─── EXTRACTED ENTRIES
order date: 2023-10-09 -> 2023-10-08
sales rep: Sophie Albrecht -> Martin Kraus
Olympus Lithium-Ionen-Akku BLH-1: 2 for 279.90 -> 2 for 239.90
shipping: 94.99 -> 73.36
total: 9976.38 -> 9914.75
──────
─── EXTRACTED ENTRIES
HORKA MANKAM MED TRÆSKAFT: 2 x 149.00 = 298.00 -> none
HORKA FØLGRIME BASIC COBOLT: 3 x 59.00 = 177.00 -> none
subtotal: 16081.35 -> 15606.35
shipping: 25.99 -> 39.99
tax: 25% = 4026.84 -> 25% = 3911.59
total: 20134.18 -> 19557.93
──────
■ **DIRECTIONS FOR THIS TASK**: All that belongs in your answer is the stretch of entries above from the line with "HORKA MANKAM MED" through the line with "total: 20134.18 -> 19557.93", printed exactly.

■ **SOLVED EXERCISE**:
HORKA MANKAM MED TRÆSKAFT: 2 x 149.00 = 298.00 -> none
HORKA FØLGRIME BASIC COBOLT: 3 x 59.00 = 177.00 -> none
subtotal: 16081.35 -> 15606.35
shipping: 25.99 -> 39.99
tax: 25% = 4026.84 -> 25% = 3911.59
total: 20134.18 -> 19557.93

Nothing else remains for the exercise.